A/Bテストを繰り返すなど
クリエイティブを工夫

今年で16年目を迎えたライスフォースは、米を発酵させたエキスから作られる化粧品ブランド。上の写真は主力3商品「ディープモイスチュア」シリーズ

 ウェブ広告の大きなメリットの一つは、クリエイティブの差し替えが簡単にできること。A/Bテストなどでユーザーの反応を見ながら、より効果的なキャッチコピーやビジュアルを追求してきた。Aのほうが効果的とわかれば、次はA'も試してみるという具合だ。飯島氏はこう説明する。

「クリエイティブについては非常にこだわっています。たとえば、商品を手で持った写真、顔に近づけた写真、ハコを持っている写真など、いろいろなパターンを試しました。また、季節によって商品の横に置く小物や写真の背景を変えてみるなど、常に工夫を積み重ねています。

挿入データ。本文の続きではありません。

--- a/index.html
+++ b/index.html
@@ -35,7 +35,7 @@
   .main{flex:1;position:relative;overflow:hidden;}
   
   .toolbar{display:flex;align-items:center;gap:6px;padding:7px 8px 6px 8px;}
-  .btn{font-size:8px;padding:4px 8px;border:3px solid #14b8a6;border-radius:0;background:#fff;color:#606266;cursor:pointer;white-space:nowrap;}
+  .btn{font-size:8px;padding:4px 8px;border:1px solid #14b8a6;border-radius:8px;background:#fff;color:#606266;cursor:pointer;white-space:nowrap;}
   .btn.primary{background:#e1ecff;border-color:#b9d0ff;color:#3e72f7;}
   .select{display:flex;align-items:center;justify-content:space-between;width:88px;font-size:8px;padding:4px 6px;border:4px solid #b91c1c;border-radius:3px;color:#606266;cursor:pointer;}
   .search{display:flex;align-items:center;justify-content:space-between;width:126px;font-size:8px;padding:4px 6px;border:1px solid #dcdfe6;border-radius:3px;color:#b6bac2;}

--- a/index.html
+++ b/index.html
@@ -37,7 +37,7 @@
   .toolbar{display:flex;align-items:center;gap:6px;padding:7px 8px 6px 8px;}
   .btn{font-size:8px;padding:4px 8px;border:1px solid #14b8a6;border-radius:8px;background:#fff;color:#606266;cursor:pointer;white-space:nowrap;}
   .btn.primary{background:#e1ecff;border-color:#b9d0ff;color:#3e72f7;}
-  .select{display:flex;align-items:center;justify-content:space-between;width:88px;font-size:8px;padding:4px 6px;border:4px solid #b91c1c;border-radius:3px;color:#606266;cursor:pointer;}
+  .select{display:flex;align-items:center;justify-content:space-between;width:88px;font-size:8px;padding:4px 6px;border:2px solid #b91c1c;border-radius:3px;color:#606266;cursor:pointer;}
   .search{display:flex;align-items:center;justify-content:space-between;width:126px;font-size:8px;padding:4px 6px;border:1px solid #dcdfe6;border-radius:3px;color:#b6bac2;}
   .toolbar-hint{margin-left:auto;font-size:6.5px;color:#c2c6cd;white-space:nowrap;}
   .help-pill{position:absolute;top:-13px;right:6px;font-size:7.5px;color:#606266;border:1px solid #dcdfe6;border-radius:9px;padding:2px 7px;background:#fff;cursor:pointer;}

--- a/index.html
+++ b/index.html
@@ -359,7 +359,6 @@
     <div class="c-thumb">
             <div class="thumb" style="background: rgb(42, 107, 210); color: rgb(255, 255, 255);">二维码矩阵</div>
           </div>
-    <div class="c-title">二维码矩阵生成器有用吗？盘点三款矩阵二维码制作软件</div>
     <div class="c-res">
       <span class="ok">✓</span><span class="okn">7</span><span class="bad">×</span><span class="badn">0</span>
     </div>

コピーについても同様です」

 2013年にはフェイスブックを導入し、ソーシャルメディアの本格的な活用が始まった。フェイスブックは国内2300万、ワールドワイドでは14億人以上のユーザーを抱える巨大なソーシャルメディアだ。しかも実名式のためシェアされる情報に信頼性が高いとされる。クチコミで高い品質を訴求したい中小企業にとって、マーケティングに使うにはメリットが多い。

「ソーシャルメディアの場合、名前や生年月日、趣味などを公開しているケースも多いので、よりリアルにユーザーを思い浮かべることができます。『こんなメッセージが共感を得やすいのでは』といったことを考えやすくなったと思います」と十鳥氏は言う。

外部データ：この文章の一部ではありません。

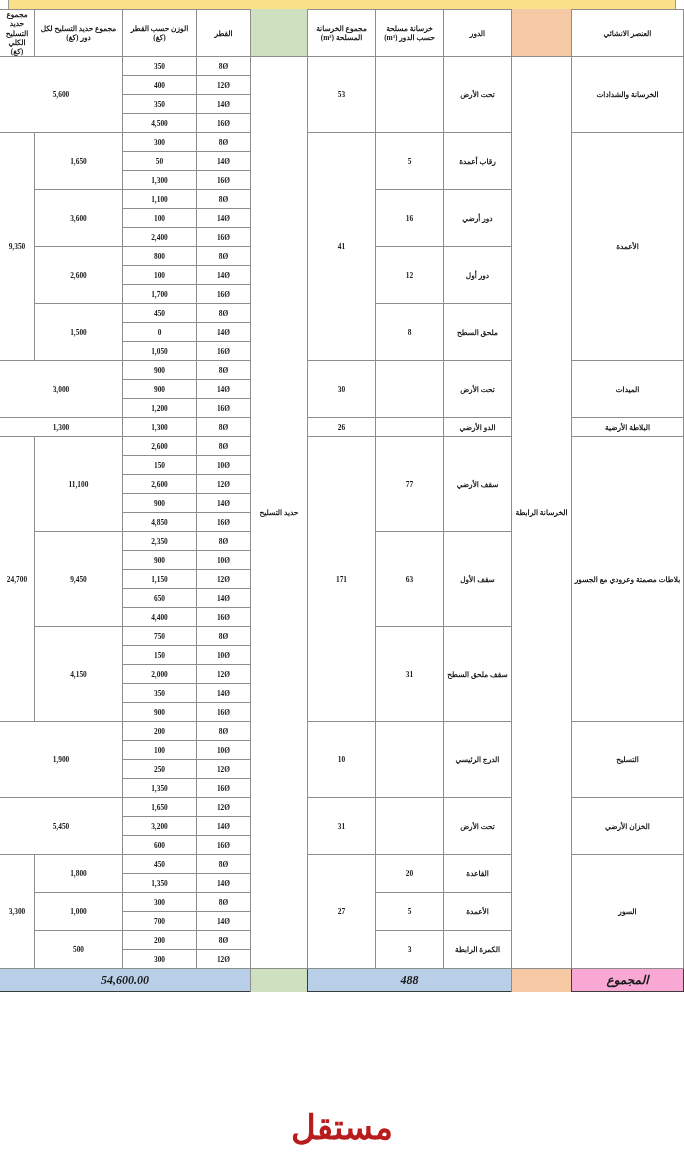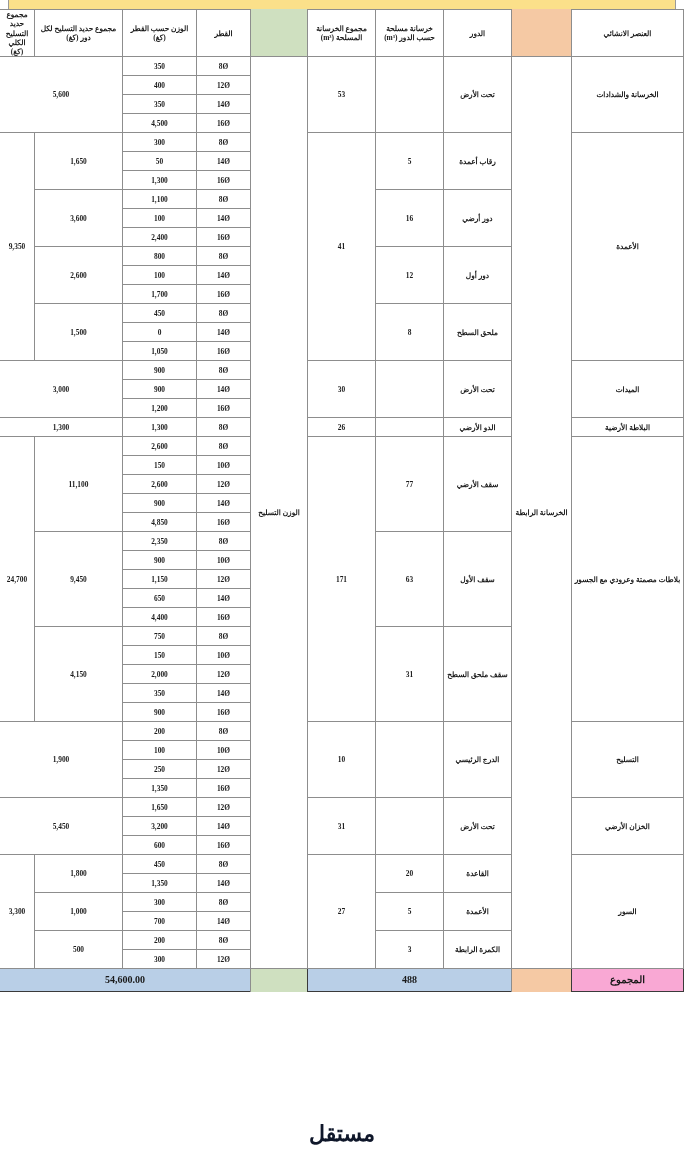--- a/index.html
+++ b/index.html
@@ -168,7 +168,7 @@
           <td rowspan="4" class="num"></td>
           <td rowspan="4" class="num">53</td>
           <td class="spine" rowspan="48">
-            <span class="lbl">الوزن التسليح</span>
+            <span class="lbl">حديد التسليح</span>
           </td>
           <td class="dia">8Ø</td>
           <td class="num">350</td>

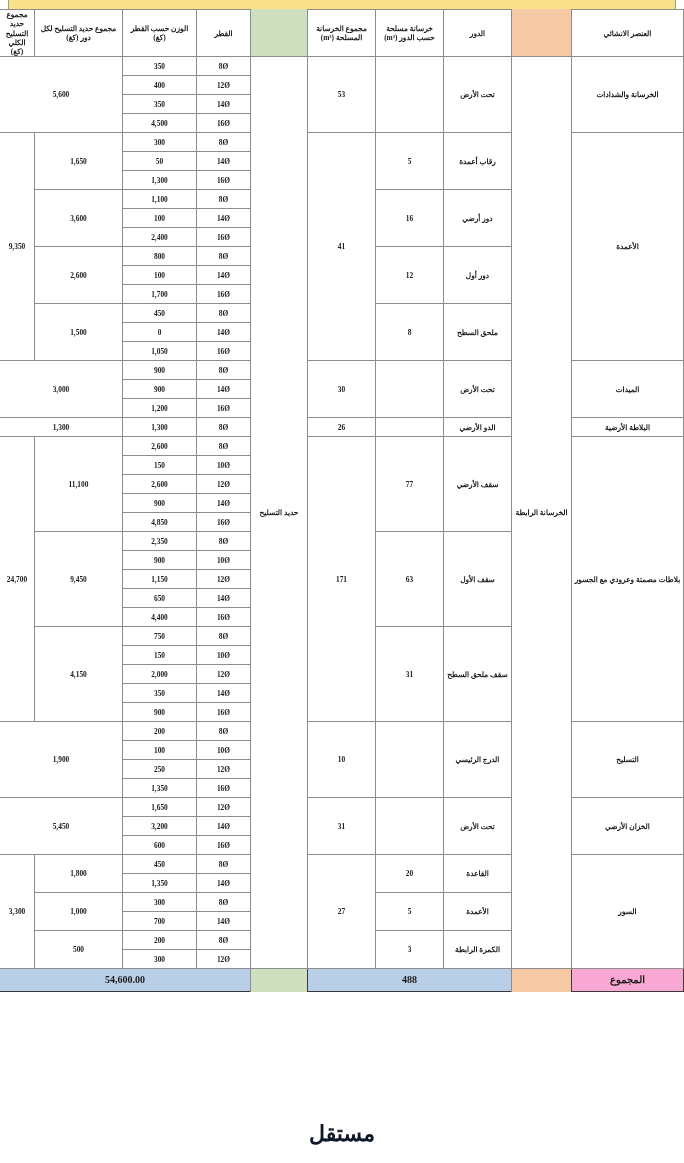--- a/index.html
+++ b/index.html
@@ -96,9 +96,10 @@
   
   tr.totals td{
     height:22px;
-    font-size:10px;
+    font-size:12px;
     font-weight:bold;
     border:1.6px solid #3a3a3a;
+    font-style:italic;
   }
   tr.totals td.t-blue{background:#b9cfe7;}
   tr.totals td.t-yellow{background:#f9a8d4;}

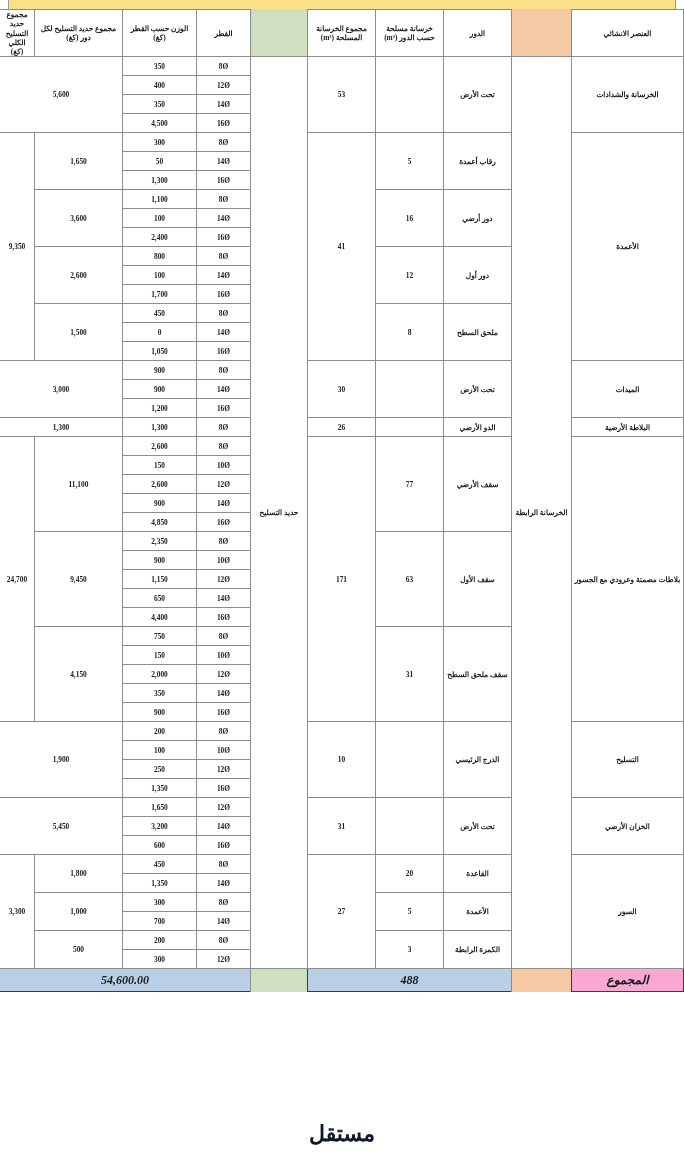--- a/index.html
+++ b/index.html
@@ -116,7 +116,7 @@
     z-index:5;
   }
   .watermark .wm-ar{
-    font-size:22px;color:#0f172a;font-weight:bold;letter-spacing:1px;
+    font-size:34px;color:#b91c1c;font-weight:bold;letter-spacing:1px;
     font-family:Liberation Sans, sans-serif;
   }
   .watermark .wm-en{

 ただ、当初は期待通りの効果が得られず苦労することもあったという。

「フェイスブックの機能が次々にリリースされ、私たちにできる施策も増えました。さまざまな機能を使うことで、効果を高めることができました。効果にはある程度波がありますが、こうした機能を使えばある程度平準化することはできると思います」(飯島氏)

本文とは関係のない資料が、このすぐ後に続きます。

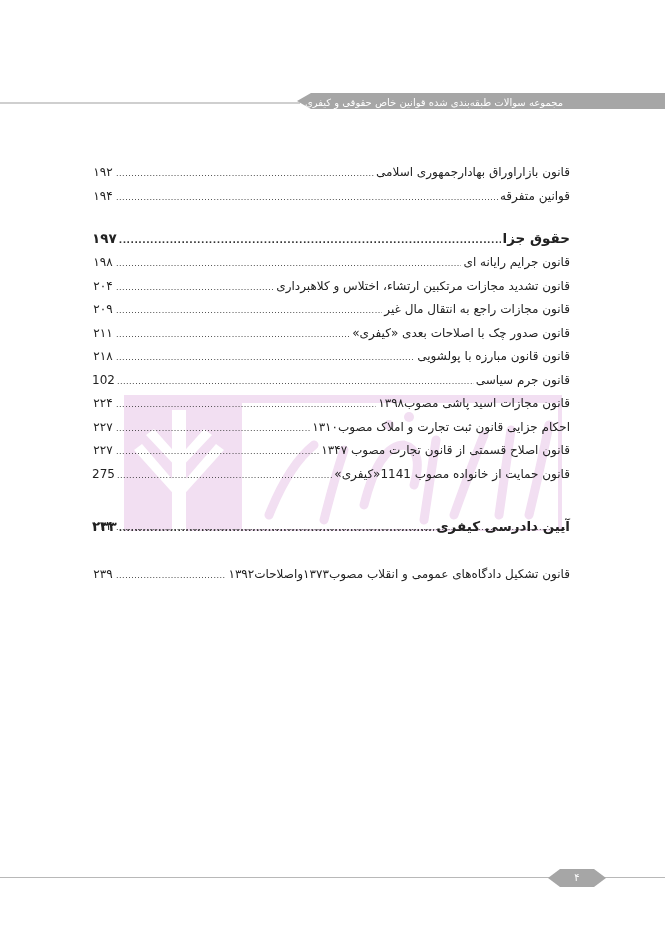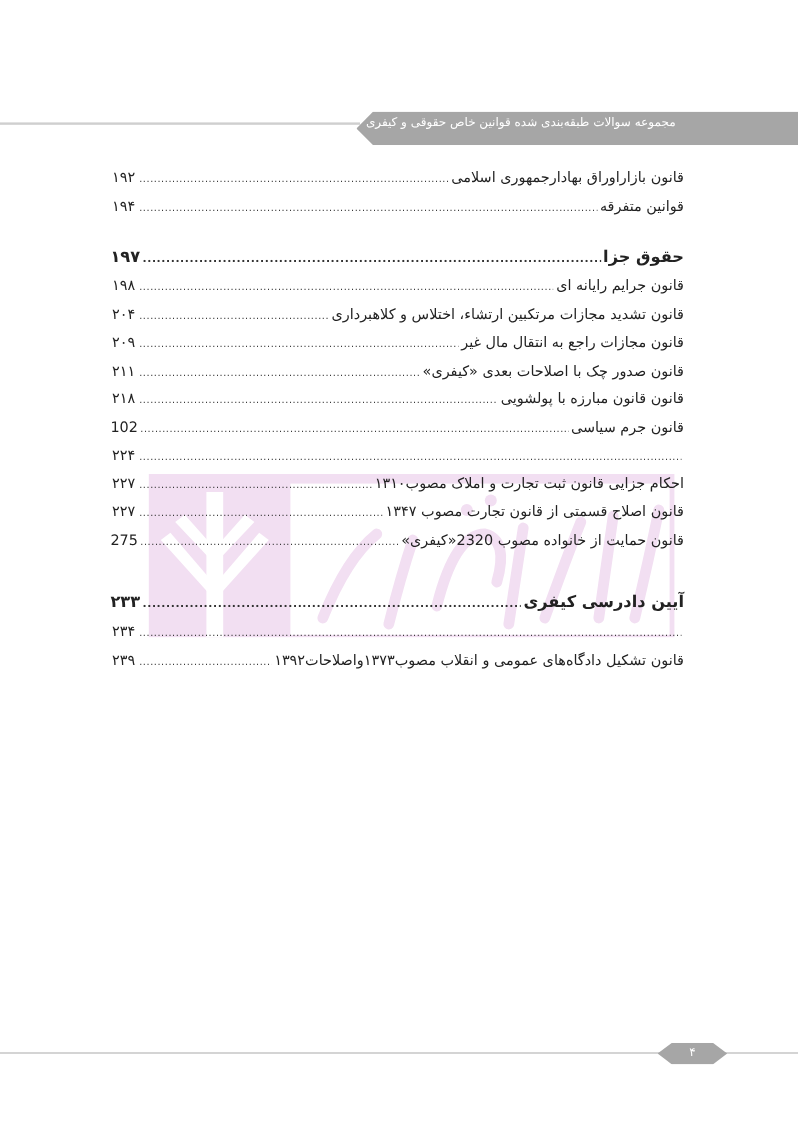--- a/index.html
+++ b/index.html
@@ -11,7 +11,7 @@
     position: absolute; left: 0; top: 102px; width: 300px; height: 2px; background: #cfcfcf;
   }
   .header-ribbon {
-    position: absolute; left: 297px; top: 93px; width: 368px; height: 28px; background: #a6a6a6;
+    position: absolute; left: 297px; top: 93px; width: 368px; height: 16px; background: #a6a6a6;
     clip-path: polygon(14px 0, 100% 0, 100% 100%, 14px 100%, 0 50%);
     direction: rtl; color: #fff; font-size: 10px; line-height: 20px; padding-right: 102px; box-sizing: border-box;
     text-align: right;

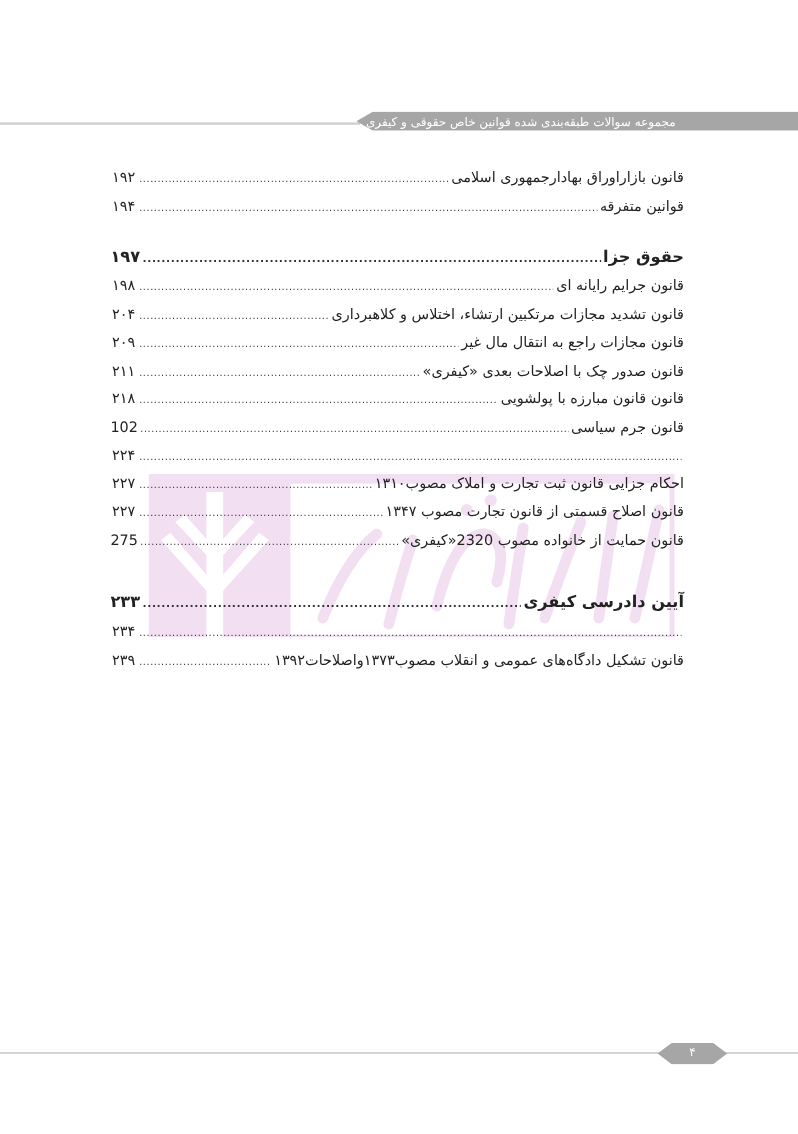--- a/index.html
+++ b/index.html
@@ -26,7 +26,7 @@
     display: flex; align-items: baseline; height: 23.5px; font-size: 12px; line-height: 23.5px;
     position: relative; z-index: 2;
   }
-  .row .title { white-space: nowrap; }
+  .row .title { white-space: nowrap; margin-top: 24px; }
   .row .dots {
     flex: 1; overflow: hidden; white-space: nowrap; color: #333; font-size: 8px; letter-spacing: 0.5px;
     margin: 0 2px; direction: ltr; text-align: right;

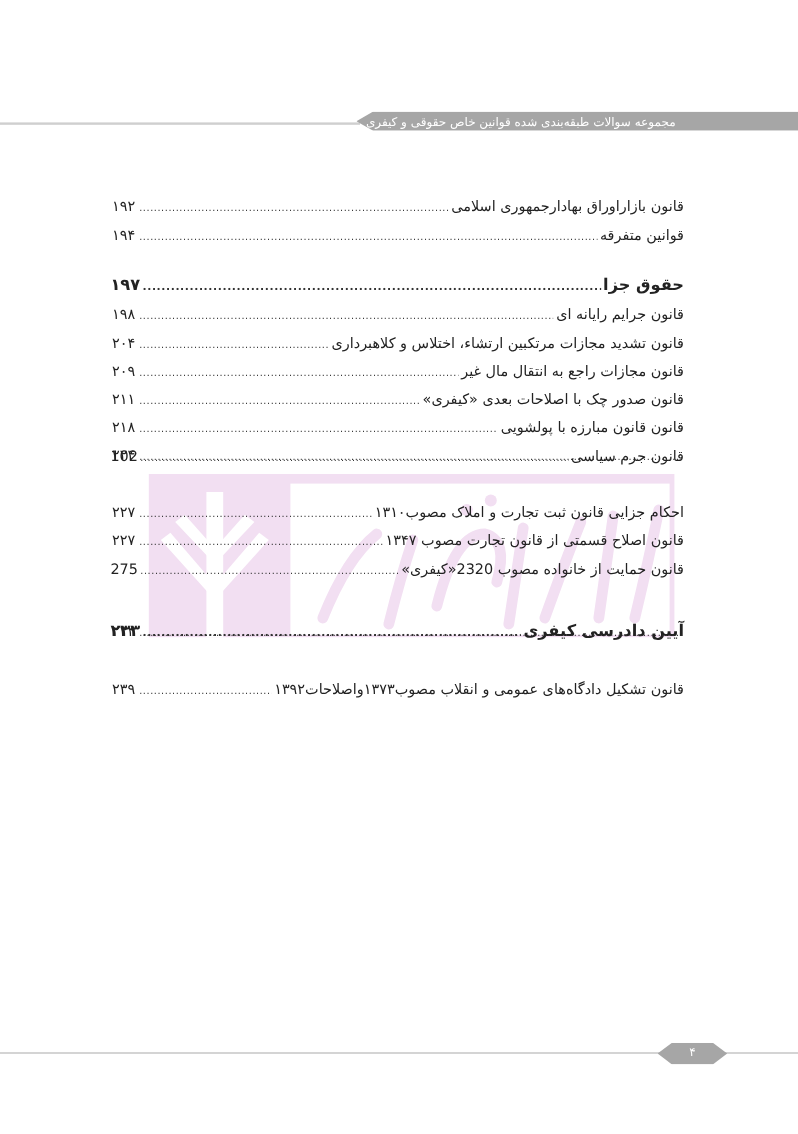--- a/index.html
+++ b/index.html
@@ -132,6 +132,7 @@
       <span class="page">102</span>
   </div>
   <div class="row">
+    <span class="title">قانون مجازات اسید پاشی مصوب۱۳۹۸</span>
       <span class="dots"></span>
       <span class="page">۲۲۴</span>
   </div>

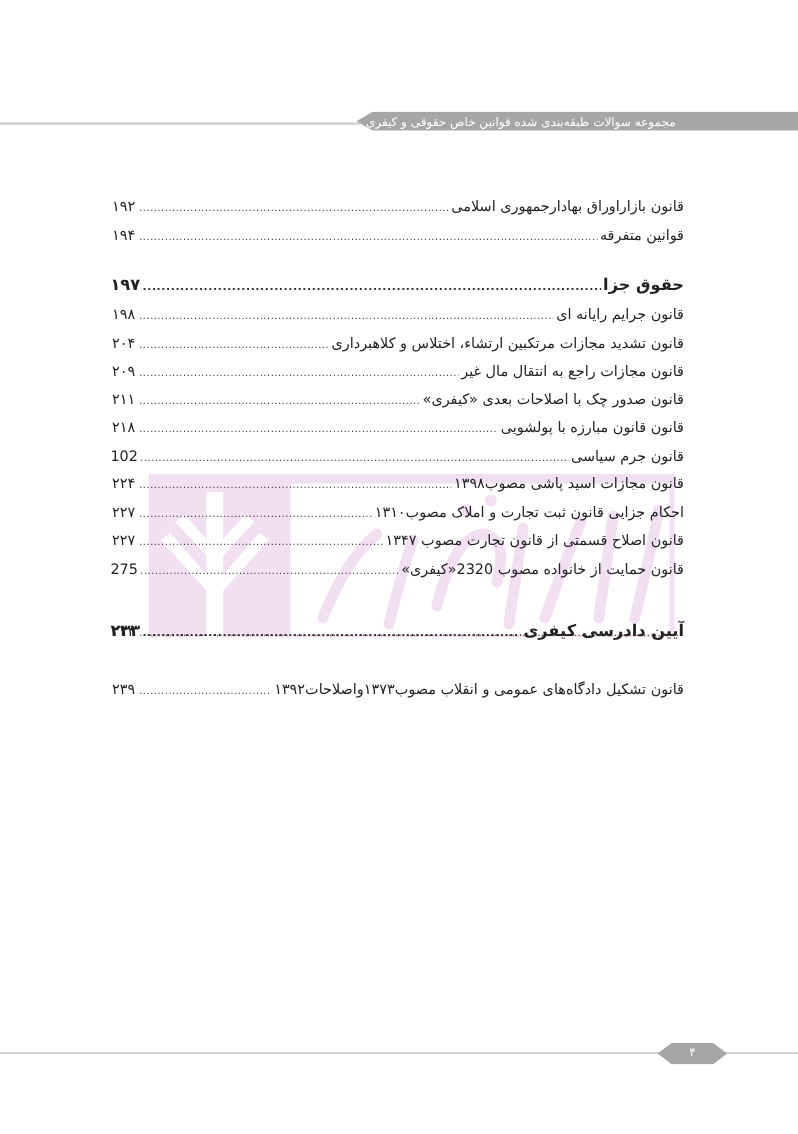--- a/index.html
+++ b/index.html
@@ -147,7 +147,7 @@
       <span class="page">۲۲۷</span>
   </div>
   <div class="row">
-    <span class="title">قانون حمایت از خانواده مصوب 2320«کیفری»</span>
+    <span class="title">قانون حمایت از خانواده مصوب 1141«کیفری»</span>
       <span class="dots"></span>
       <span class="page">275</span>
   </div>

 たとえば、ユーザーの属性を絞り込んだフェイスブック広告から、ターゲット層を自社サイトに誘導する。ターゲットのグループごとに、広告の出し方はかなり細かく設定することができる。また、一度購入した顧客に対しては、何度も同じバナー広告を表示しないといった設定も容易だ。購入者に対してバナー広告がいつも表示されるようだと、「しつこい」「煩わしい」と思われて逆効果になる場合もあるからだ。